• TASK INPUTS

------------------------------------------------

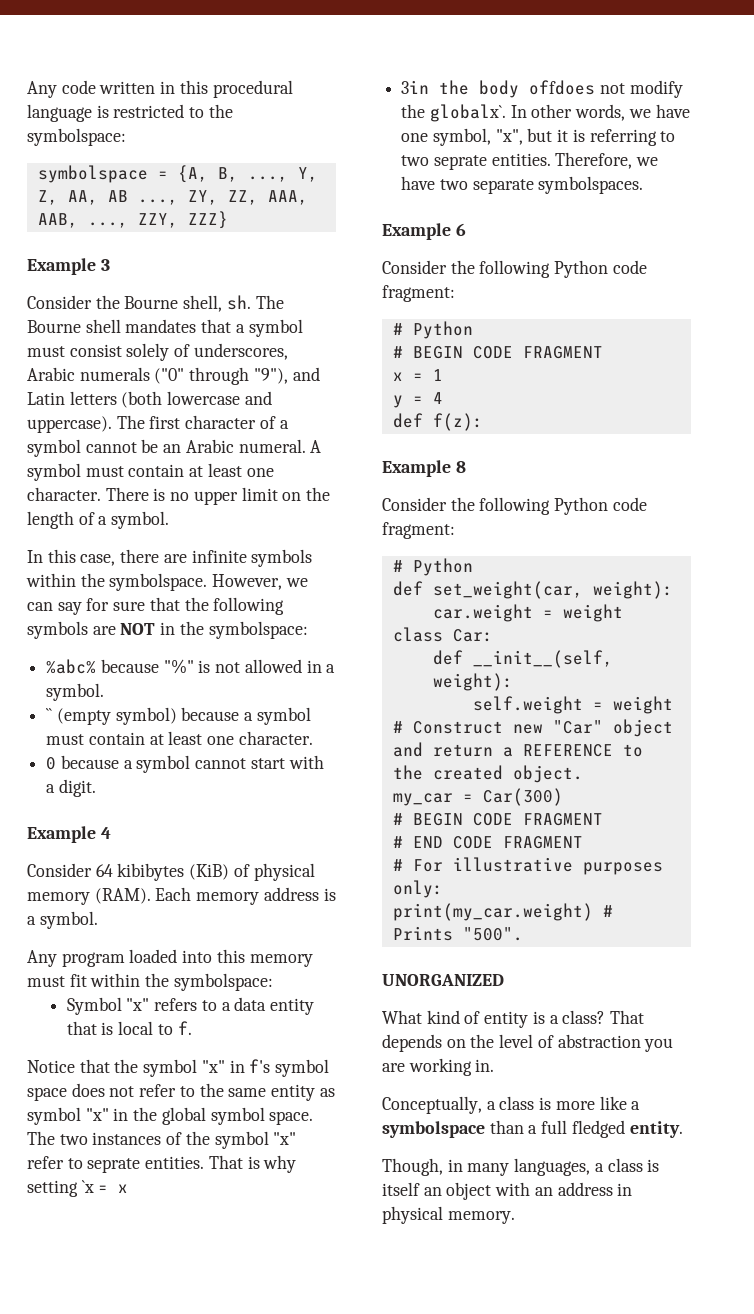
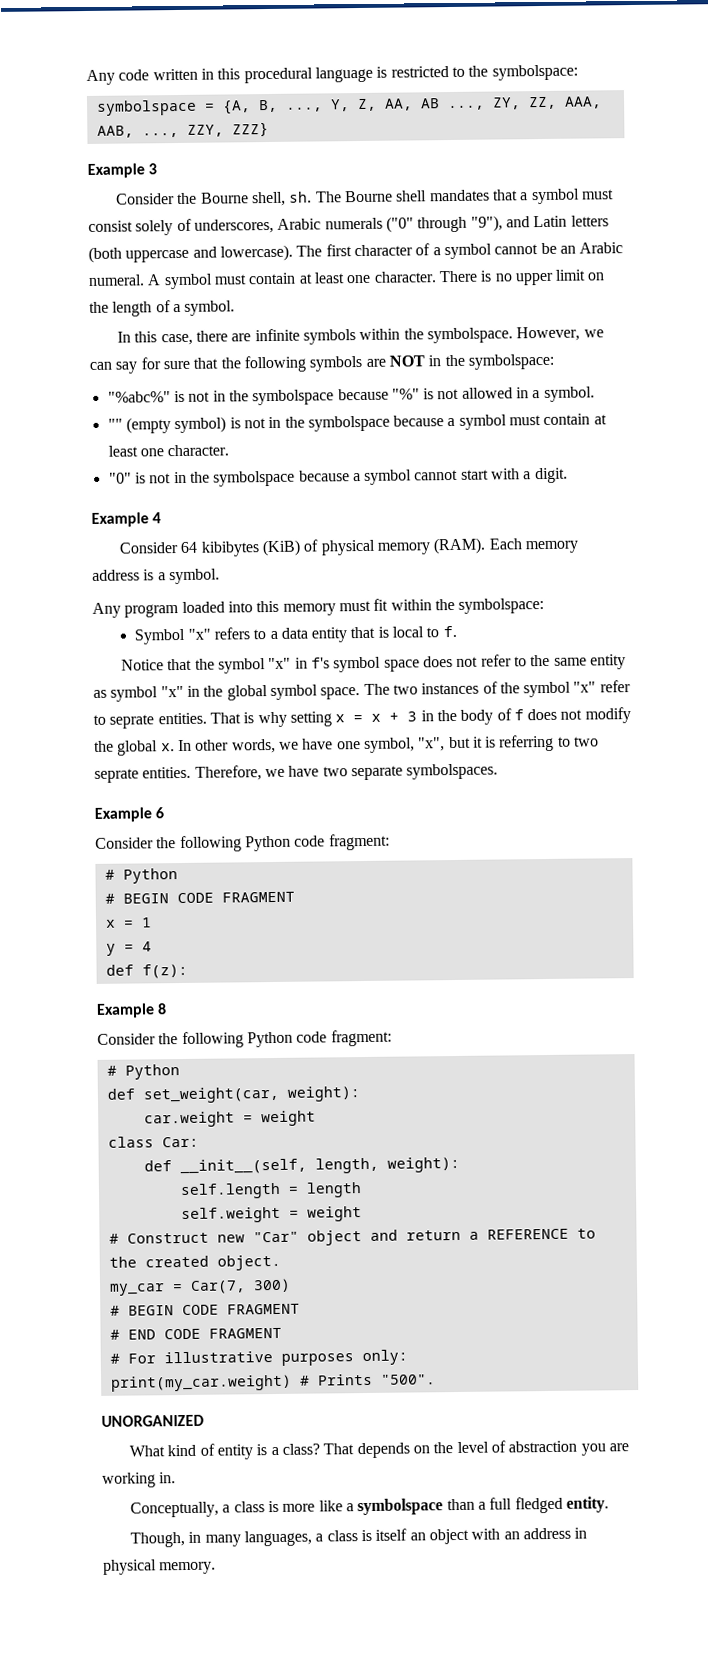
- The Bourne shell mandates that a symbol must consist solely of underscores, Arabic numerals ("0" through "9"), and Latin letters (both lowercase and uppercase).
+ The Bourne shell mandates that a symbol must consist solely of underscores, Arabic numerals ("0" through "9"), and Latin letters (both uppercase and lowercase).
- %abc% because "%" is not allowed in a symbol.
+ "%abc%" is not in the symbolspace because "%" is not allowed in a symbol.
- `` (empty symbol) because a symbol must contain at least one character.
+ "" (empty symbol) is not in the symbolspace because a symbol must contain at least one character.
- 0 because a symbol cannot start with a digit.
+ "0" is not in the symbolspace because a symbol cannot start with a digit.
- That is why setting `x = x
- 3in the body offdoes not modify the globalx`.
+ That is why setting x = x + 3 in the body of f does not modify the global x.
- def __init__(self, weight):
+ def __init__(self, length, weight):
+ self.length = length
- my_car = Car(300)
+ my_car = Car(7, 300)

------------------------------------------------

• ASSIGNMENT
Reproduce exactly the lines from the one with "(empty symbol) is" through the end of the entries above, both ends included.

• YOUR RESPONSE
+ "" (empty symbol) is not in the symbolspace because a symbol must contain at least one character.
- 0 because a symbol cannot start with a digit.
+ "0" is not in the symbolspace because a symbol cannot start with a digit.
- That is why setting `x = x
- 3in the body offdoes not modify the globalx`.
+ That is why setting x = x + 3 in the body of f does not modify the global x.
- def __init__(self, weight):
+ def __init__(self, length, weight):
+ self.length = length
- my_car = Car(300)
+ my_car = Car(7, 300)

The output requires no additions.